Wird Paris zu Ottawa 2.0?

Es passiert, was passieren musste. Nach dem jahrelangen Aussitzen aller sozialen Konflikte in Frankreich vereinen sich nun alle Protestbewegungen. Und das ist hochexplosiv.

Werden wir Bilder wie aus Ottawa auch aus Paris sehen? Wird es friedlich oder gewalttâtig werden? Foto: JIMMYSUPERSTARZ / Wikimedia Commons / CC-BY 3.0

(KL) – An diesem Wochenende könnte Paris zum Stillstand gebracht werden. Denn auch, wenn die Umstände in Kanada und Frankreich nicht vergleichbar sind, findet an diesem Wochenende in ganz Frankreich eine Sternfahrt nach Paris statt, die nach kanadischem Vorbild „Liberty Convoy“ heißt. Aus allen Regionen Frankreichs fahren einige LKWs und viele Privat-PKWs nach Paris, um dort gegen ungefähr alles zu protestieren, gegen das man protestieren kann. Danach soll es sogar noch nach Brüssel weitergehen. Das Chaos ist vorprogrammiert. Die Auseinandersetzungen auch.

Bei dieser Protest-Sternfahrt erkennt man deutlich die Handschrift der „Gelbwesten“, die seit 2018 und bis zum Beginn der Pandemie jedes Wochenende Paris und die Städte in der Provinz lahngelegt hatten. Doch war klar, dass die pandemiebedingte Pause der „Gelbwesten“ nicht etwa das Ende dieser ziemlich ziel- und planlosen Protestbewegung war, sondern diese wieder aufflackern würde, sobald die Umstände dies erlauben würden. Und das scheint an diesem Wochenende der Fall zu sein.

Dieser französische „Liberty Convoy“ ist die Gelegenheit für alle Unzufriedenen, sich wieder auf der Straße Luft verschaffen zu können. Dabei ist die Mischung der Protestler hochexplosiv. Impfgegner, Impfpass-Gegner, „Gelbwesten“, Neonazis, Komplottisten, Linksextreme, religiöse Fundamentalisten, Gegner der Rentenreform, Menschen mit sozialen Anliegen – jeder, dem gerade etwas nicht passt, ist gerade auf dem Weg nach Paris. Die Mobilisierung erfolgte über die Sozialen Netzwerke, über Konten, denen bereits bis zu 125.000 Menschen folgen sollen.

Was am Wochenende auf Paris zukommt, ist eine gefährliche Mischung der gesamten Protestbewegungen der letzten dreieinhalb Jahre und nun rächt sich, dass diese Protestbewegungen damals, als sie aktuell entstanden, nicht gelöst wurden. Das Aussitzen der französischen Regierung führt heute dazu, dass die verschiedenen Protestbewegungen einen gemeinsamen Nenner gefunden haben – „Macron muss weg“ und „alles ist schlecht“.

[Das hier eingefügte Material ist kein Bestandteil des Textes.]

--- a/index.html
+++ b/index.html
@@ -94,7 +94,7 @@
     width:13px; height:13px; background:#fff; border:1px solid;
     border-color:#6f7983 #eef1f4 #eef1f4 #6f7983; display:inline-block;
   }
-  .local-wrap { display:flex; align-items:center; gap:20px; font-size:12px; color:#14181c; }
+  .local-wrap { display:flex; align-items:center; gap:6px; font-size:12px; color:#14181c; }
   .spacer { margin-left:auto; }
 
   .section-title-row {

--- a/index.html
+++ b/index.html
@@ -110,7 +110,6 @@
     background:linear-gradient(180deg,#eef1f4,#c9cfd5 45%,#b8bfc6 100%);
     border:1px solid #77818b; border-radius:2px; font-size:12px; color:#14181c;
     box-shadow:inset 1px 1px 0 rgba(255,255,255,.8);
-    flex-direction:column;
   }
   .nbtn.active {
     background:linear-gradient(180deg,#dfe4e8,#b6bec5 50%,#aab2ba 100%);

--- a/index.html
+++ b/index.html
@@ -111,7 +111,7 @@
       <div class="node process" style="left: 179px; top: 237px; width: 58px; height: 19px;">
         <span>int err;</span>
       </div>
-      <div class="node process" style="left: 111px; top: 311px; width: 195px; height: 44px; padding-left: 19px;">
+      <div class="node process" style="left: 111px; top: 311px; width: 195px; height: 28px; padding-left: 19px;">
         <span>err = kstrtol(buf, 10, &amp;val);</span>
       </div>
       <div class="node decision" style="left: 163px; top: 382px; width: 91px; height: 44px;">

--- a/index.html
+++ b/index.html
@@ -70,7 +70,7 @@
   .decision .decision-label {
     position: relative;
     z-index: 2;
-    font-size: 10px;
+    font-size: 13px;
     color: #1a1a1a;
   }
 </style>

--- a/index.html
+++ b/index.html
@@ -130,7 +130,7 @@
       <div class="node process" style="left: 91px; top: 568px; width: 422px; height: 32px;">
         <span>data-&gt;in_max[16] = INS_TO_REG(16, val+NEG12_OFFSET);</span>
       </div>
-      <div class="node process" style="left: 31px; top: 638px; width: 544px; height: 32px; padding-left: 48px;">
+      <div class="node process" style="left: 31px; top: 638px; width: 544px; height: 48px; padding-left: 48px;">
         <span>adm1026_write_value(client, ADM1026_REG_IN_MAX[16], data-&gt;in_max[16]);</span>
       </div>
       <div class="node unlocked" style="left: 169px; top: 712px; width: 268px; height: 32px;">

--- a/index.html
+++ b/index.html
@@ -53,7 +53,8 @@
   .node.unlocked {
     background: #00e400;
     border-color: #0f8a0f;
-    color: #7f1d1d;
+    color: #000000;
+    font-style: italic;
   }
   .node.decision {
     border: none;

Doch wie bereits bei den über 50 „Akten“ der „Gelbwesten“ zwischen November 2018 und dem Beginn der Pandemie, ist auch bei dieser Sternfahrt auffällig, dass es keine gemeinsame Forderung, kein Konzept und keine Systematik gibt. Offenbar geht es nur darum, nach den zwei Jahren der Pandemie wieder „die Straße“ in Besitz zu nehmen und seiner allgemeinen Unzufriedenheit Luft zu machen. In dieser Großdemonstration wird es unendlich viele Klein- und Kleinstdemonstrationen geben und wie 2018/19, ist völlig egal, wer da gerade wogegen demonstriert, Hauptsache laut, Hauptsache viele TV-Bilder.

Es ist schon fast tragisch, dass Protestbewegungen ohne Ziel und Organisation auf eine Regierung treffen, die ebenso wenig Plan hat, wie man mit diesen Protesten konstruktiv umgehen soll. Das Ergebnis ist eigentlich schon vorgezeichnet – es wird zu Auseinandersetzungen in der Hauptstadt kommen, Macron wird seine während der Pandemie frisch ausgerüsteten Elitetruppen ins Rennen schicken und wir werden einmal mehr Bilder aus Paris bekommen, die so gar nicht zum Image der „Stadt der Liebe“ passen werden.

Hoffen wir, dass es am Wochenende in Paris und auf den Strecken dieser Sternfahrt friedlich bleibt, dass es nicht zu den üblichen Straßenschlachten kommt und dass es die nächste Regierung Frankreichs schafft, die von der aktuellen Regierung vollzogene Spaltung der Gesellschaft wieder zu kitten.